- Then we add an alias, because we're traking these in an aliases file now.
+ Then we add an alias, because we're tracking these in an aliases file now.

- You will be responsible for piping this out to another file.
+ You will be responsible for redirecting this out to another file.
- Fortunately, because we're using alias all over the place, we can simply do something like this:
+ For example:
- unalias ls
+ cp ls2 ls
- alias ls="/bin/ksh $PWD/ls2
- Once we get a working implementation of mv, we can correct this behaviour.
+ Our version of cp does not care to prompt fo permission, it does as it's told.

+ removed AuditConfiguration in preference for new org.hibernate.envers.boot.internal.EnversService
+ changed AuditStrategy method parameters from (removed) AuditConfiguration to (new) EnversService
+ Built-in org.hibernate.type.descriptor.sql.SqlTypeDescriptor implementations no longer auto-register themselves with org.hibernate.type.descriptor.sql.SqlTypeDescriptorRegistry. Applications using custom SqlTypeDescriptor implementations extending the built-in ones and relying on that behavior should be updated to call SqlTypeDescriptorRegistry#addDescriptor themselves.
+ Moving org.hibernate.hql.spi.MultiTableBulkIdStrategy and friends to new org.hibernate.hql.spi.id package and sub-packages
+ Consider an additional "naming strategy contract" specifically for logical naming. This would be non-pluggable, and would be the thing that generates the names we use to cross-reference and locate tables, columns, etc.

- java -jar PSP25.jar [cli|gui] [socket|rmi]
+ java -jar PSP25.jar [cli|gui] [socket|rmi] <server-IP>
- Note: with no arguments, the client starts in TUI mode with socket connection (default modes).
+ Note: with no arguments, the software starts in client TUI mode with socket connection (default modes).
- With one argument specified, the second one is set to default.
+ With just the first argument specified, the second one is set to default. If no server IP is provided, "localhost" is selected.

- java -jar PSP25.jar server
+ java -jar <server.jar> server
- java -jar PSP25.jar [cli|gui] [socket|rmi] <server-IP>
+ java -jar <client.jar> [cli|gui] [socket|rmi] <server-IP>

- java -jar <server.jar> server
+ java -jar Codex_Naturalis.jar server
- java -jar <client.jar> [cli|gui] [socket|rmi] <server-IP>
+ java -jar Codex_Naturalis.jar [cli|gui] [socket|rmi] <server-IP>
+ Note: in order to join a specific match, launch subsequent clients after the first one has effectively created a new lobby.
•••
# What the task requires
Write out each line above with the word "server".

# Response
+ java -jar PSP25.jar [cli|gui] [socket|rmi] <server-IP>
+ With just the first argument specified, the second one is set to default. If no server IP is provided, "localhost" is selected.
- java -jar PSP25.jar server
+ java -jar <server.jar> server
- java -jar PSP25.jar [cli|gui] [socket|rmi] <server-IP>
+ java -jar <client.jar> [cli|gui] [socket|rmi] <server-IP>
- java -jar <server.jar> server
+ java -jar Codex_Naturalis.jar server
- java -jar <client.jar> [cli|gui] [socket|rmi] <server-IP>
+ java -jar Codex_Naturalis.jar [cli|gui] [socket|rmi] <server-IP>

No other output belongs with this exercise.